If you see the assistant hit one of these, ask it to call get_service_dataset_info first; the hints make the correct query obvious.

Visualization

Two ways to put data on a map. Either works — which one the assistant picks depends on whether you want to see the map in the chat or embed it somewhere.

render_dataset_map

Opens an interactive pan/zoom map widget directly in the conversation. The widget streams live raster tiles from Flux and supports the full MapLibre interaction model. Parameters include:

  • style — a matplotlib colormap name (viridis, plasma, RdBu_r, …) prefixed with raster/.
  • colorscalerange[min, max] for the colormap.
  • belowmincolor / abovemaxcolor — colors for out-of-range values.
  • Arbitrary dimension filters — time, step, level, etc.

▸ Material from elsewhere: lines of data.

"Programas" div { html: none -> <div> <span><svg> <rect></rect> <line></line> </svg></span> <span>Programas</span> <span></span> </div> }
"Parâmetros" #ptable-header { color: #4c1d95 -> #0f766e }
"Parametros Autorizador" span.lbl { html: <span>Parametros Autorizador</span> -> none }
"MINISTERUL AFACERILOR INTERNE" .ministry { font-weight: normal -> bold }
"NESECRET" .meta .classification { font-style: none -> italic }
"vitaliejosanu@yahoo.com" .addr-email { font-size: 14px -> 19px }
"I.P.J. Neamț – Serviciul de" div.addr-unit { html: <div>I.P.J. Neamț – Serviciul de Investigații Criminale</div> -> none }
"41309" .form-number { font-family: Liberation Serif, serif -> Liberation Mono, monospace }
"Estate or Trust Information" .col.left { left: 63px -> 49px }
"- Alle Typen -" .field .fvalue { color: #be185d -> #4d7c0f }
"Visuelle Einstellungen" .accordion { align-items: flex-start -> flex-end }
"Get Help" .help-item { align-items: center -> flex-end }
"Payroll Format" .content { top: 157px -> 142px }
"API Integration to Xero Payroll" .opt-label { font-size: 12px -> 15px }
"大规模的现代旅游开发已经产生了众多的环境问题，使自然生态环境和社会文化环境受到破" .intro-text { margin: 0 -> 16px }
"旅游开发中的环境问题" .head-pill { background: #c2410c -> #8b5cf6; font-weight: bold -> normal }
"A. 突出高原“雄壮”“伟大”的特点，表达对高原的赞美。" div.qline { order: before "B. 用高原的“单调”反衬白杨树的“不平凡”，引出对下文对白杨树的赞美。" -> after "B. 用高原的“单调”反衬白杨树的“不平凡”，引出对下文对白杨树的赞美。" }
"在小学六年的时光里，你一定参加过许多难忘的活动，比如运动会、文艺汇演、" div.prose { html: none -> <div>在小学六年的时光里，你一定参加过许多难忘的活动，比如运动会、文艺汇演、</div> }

This is the right default for "just show me the data" questions in chat.

note

render_dataset_map is an MCP Apps Extension tool — it returns an embedded interactive widget rather than a plain text/JSON payload. It only works in clients that implement the Apps extension (today, that's Claude.ai and ChatGPT). In other clients its best to fall back to get_tile_url, which any client can render as a Markdown link or use to build its own map.

get_tile_url

Returns an XYZ tile URL template you can plug into MapLibre, Leaflet, Mapbox, OpenLayers, deck.gl, or any other tile-based map library. Two variants come back:

  • tile_url — same-origin, proxied through Arraylake, with a one-hour ticket embedded in the URL. No Authorization header required. Safe to share in a public artifact or static HTML page. Re-mint if you need it longer.
  • upstream_tile_url — direct Flux endpoint. Requires Flux authentication — either an Authorization: Bearer <token> header or HTTP Basic Auth ({org}:{api_key}). Never expires, but exposes your credentials — keep it server-side.

Also returns the dataset's bounding box, center, recommended zoom, and attribution.

Use get_tile_url when the user wants to build their own map — in an artifact, a static HTML page, or an app they're editing.

Prompts

The server also registers one MCP prompt, explore_repo, which walks the assistant through a guided exploration: get_repo_infoget_repo_treeget_dataset_info on the largest group → list_commitslist_refs. Useful as a one-shot "show me what's in org/repo".